Moran v. Harrison

91 F.2d 310, 67 App. D.C. 237, 113 A.L.R. 505, 1937 U.S. App. LEXIS 4214
CourtCourt of Appeals for the D.C. Circuit
DecidedMay 3, 1937
Docket6838
StatusPublished
Cited by14 cases

This text of 91 F.2d 310 (Moran v. Harrison) is published on Counsel Stack Legal Research, covering Court of Appeals for the D.C. Circuit primary law. Counsel Stack provides free access to over 12 million legal documents including statutes, case law, regulations, and constitutions.

Bluebook
Moran v. Harrison, 91 F.2d 310, 67 App. D.C. 237, 113 A.L.R. 505, 1937 U.S. App. LEXIS 4214 (D.C. Cir. 1937).

Opinion

GRONER, J.

This action was brought in the court below by John F. Moran, receiver of the Departmental Bank, an Arizona corporation doing business exclusively in the District of Columbia. The declaration alleged that Harrison was the owner of 75 shares of the bank’s stock; that on July 14, 1932, the Comptroller of the Currency determined that the bank was insolvent and appointed a receiver who took possession of the bank on July 22, 1932; and on October 18, 1932, the Comptroller determined the necessity of an assessment of 100 per cent, of the par value of the stock and directed the receiver to enforce the liability.

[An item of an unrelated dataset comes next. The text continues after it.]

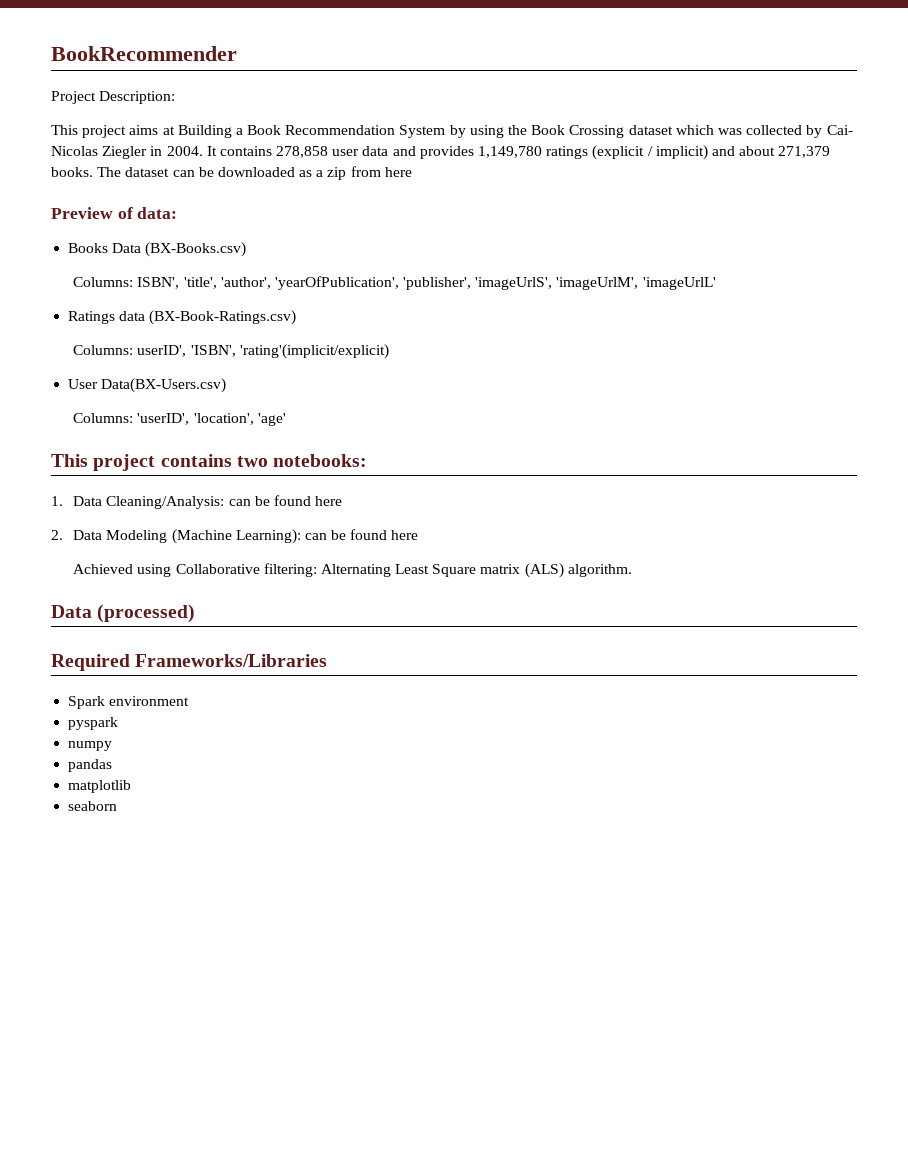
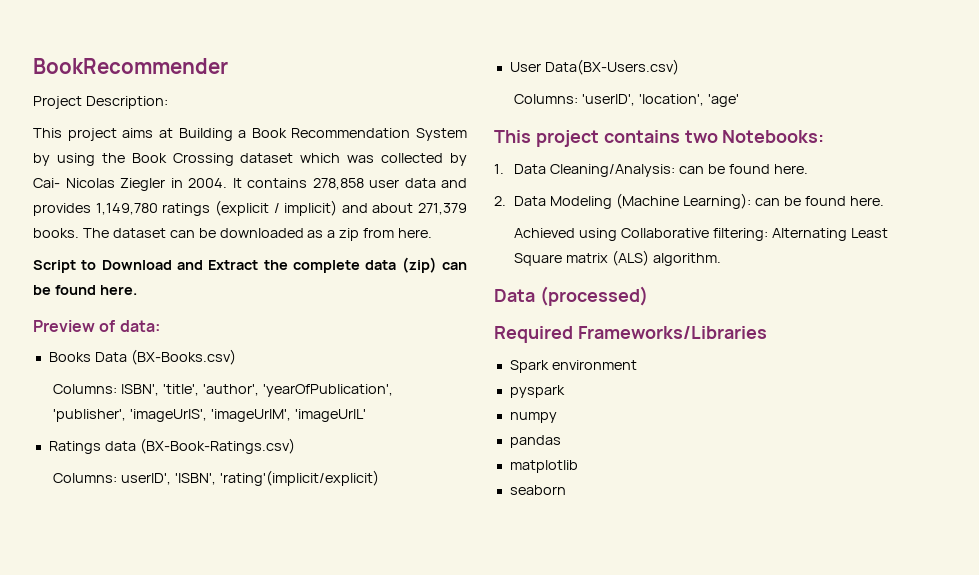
[384,167,412,177] here -> [398,228,433,238] [33,257,467,273] [33,285,137,295] here. // Script to Download and Extract the complete data (zip) can be found here.
[273,454,368,467] notebooks: -> [722,130,825,143] Notebooks:
[315,496,343,506] here -> [774,164,809,174] here.
[391,530,419,540] here -> [849,196,884,206] here.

It is admitted there was no personal demand on Harrison for payment, but on October 17, 1935, the receiver filed his action for the amount of the assessment. There was a trial below, and judgment was entered for defendant. Three grounds of error are assigned, but we need notice only one of the questions raised, namely— What period of limitations governs the case and was the cause of action barred by lapse of that period?

The receiver contends that the applicable statute of limitations is that of the District of Columbia. The stockholder contends that it is that of Arizona. If the District statute is applicable, the suit was brought in time. If the Arizona statute is applicable, it was not.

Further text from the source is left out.